Il luogo offre possibilità diversificate a seconda del tipo di vacanza che amate: potrete partecipare alle attività dell’azienda lasciandovi coinvolgere nella cura del bestiame, entrare in contatto con gli animali, raccogliere i frutti di bosco, le castagne o i funghi...oppure godervi un totale relax nel giardino panoramico dell’azienda contemplando lo spettacolo della natura a perdita d’occhio su lago, montagne, fino alla confluenza del fiume Adda, ovattati dai suoni della campagna circostante.
Potrete approfondire lo studio delle tradizioni visitando il piccolo museo di arte contadina, annesso all’azienda od usufruendo del materiale storico a disposizione. |
 Vi anche la possibilità di fare esperienza di Hatha Yoga sul prato, ricevere trattamenti Shiatsu e usufruire di altre pratiche per il benessere guidati da Diana, l’anima femminile dell’azienda.

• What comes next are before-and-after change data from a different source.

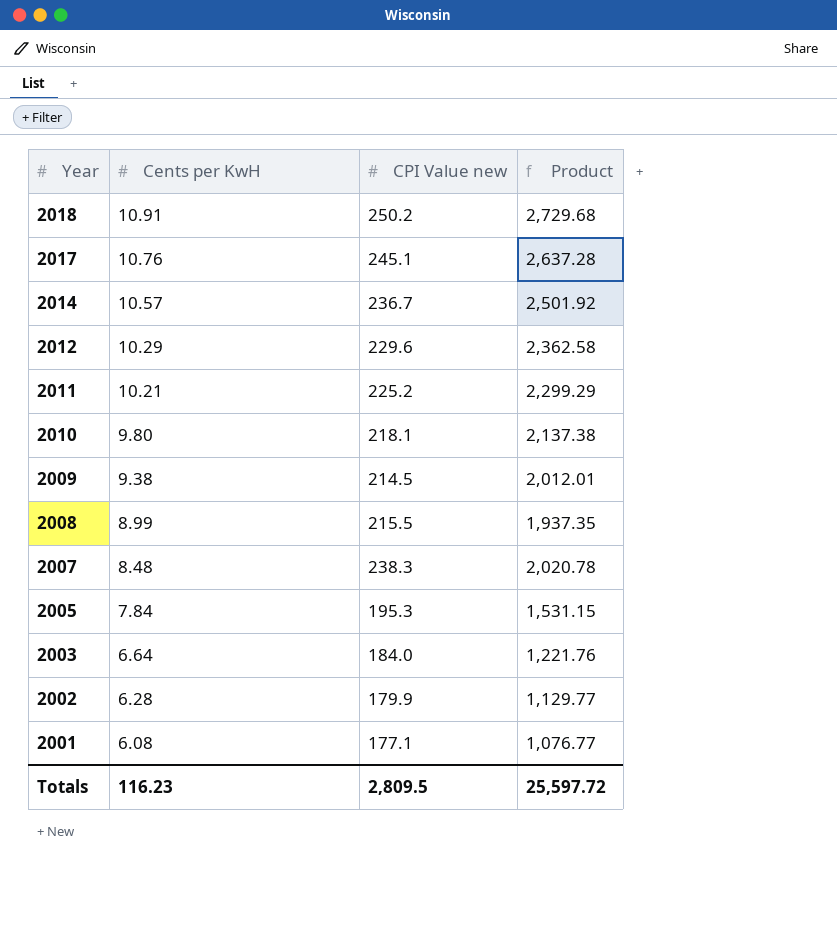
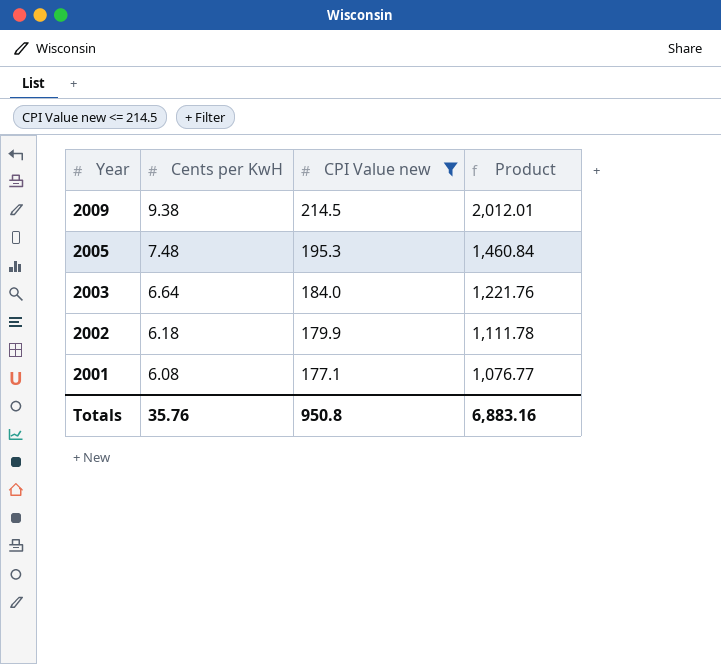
filter: none -> CPI Value new <= 214.5
2005 | Cents per KwH: 7.84 -> 7.48
2005 | Product: 1,531.15 -> 1,460.84
2002 | Cents per KwH: 6.28 -> 6.18
2002 | Product: 1,129.77 -> 1,111.78
Totals | Cents per KwH: 116.23 -> 35.76
Totals | CPI Value new: 2,809.5 -> 950.8
Totals | Product: 25,597.72 -> 6,883.16

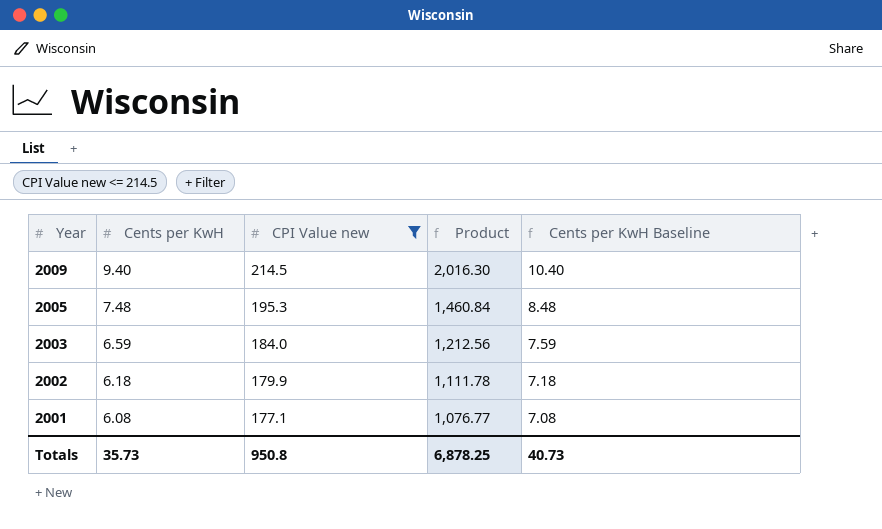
column Cents per KwH Baseline | formula: none -> [Cents per KwH] + 1
2009 | Cents per KwH: 9.38 -> 9.40
2009 | Product: 2,012.01 -> 2,016.30
2003 | Cents per KwH: 6.64 -> 6.59
2003 | Product: 1,221.76 -> 1,212.56
Totals | Cents per KwH: 35.76 -> 35.73
Totals | Product: 6,883.16 -> 6,878.25

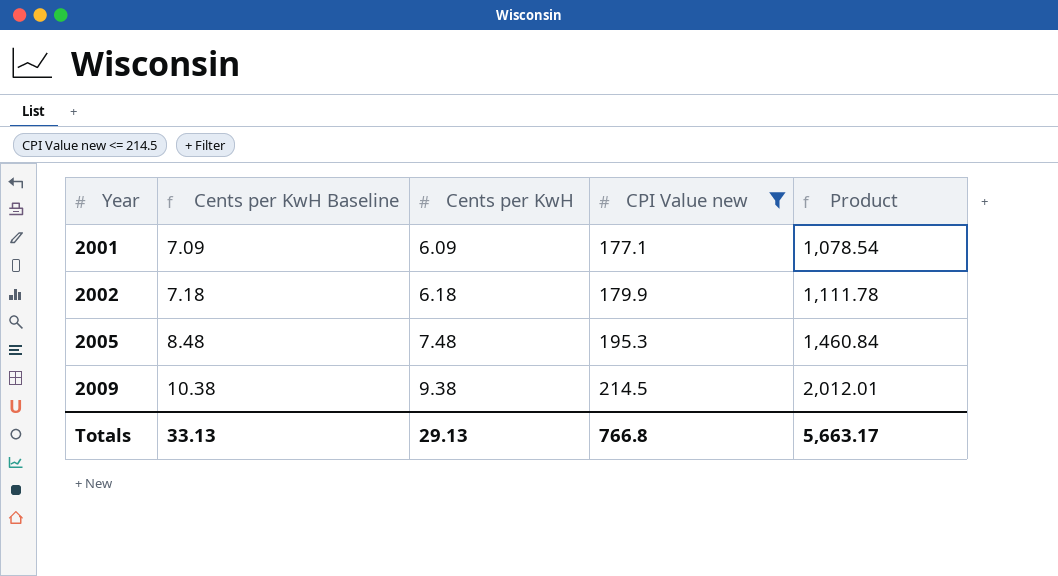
row order: Year descending -> Year ascending
column Cents per KwH Baseline | position: 5 -> 2
row 2003: 6.59 | 184.0 | 1,212.56 | 7.59 -> none
2001 | Cents per KwH Baseline: 7.08 -> 7.09
2001 | Cents per KwH: 6.08 -> 6.09
2001 | Product: 1,076.77 -> 1,078.54
2009 | Cents per KwH Baseline: 10.40 -> 10.38
2009 | Cents per KwH: 9.40 -> 9.38
2009 | Product: 2,016.30 -> 2,012.01
Totals | Cents per KwH Baseline: 40.73 -> 33.13
Totals | Cents per KwH: 35.73 -> 29.13
Totals | CPI Value new: 950.8 -> 766.8
Totals | Product: 6,878.25 -> 5,663.17

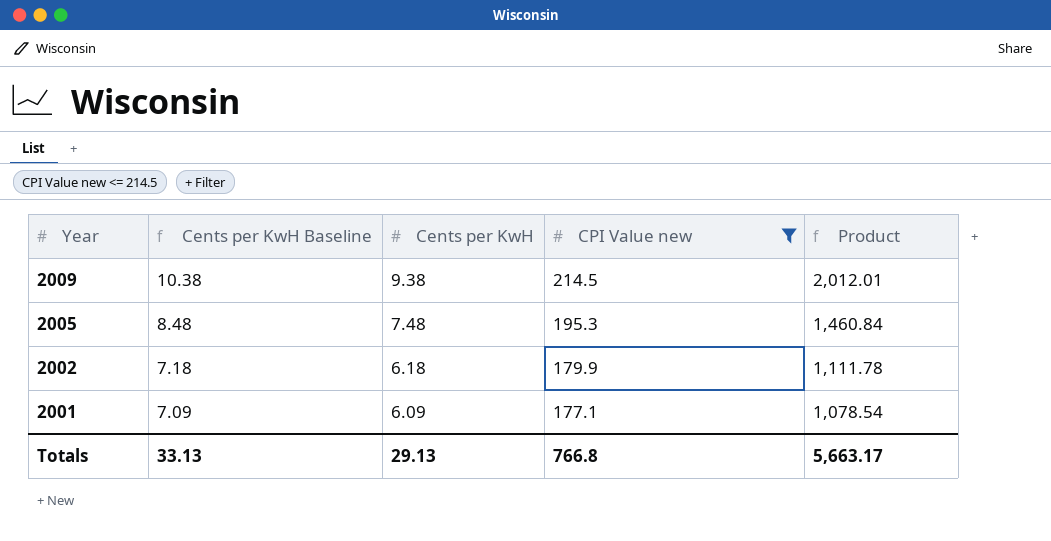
row order: Year ascending -> Year descending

E’stato recentemente allestito l’angolo benessere con una sauna Phisyotherm a due posti che potrà rendere ancora più salutare e rigenerante il vostro soggiorno . |
Per le persone più dinamiche si organizzano escursioni a piedi tra gli spettacolari itinerari dei monti lariani e delle valli circostanti, oppure passeggiate in bicicletta verso baite solitarie costruite interamente in pietra.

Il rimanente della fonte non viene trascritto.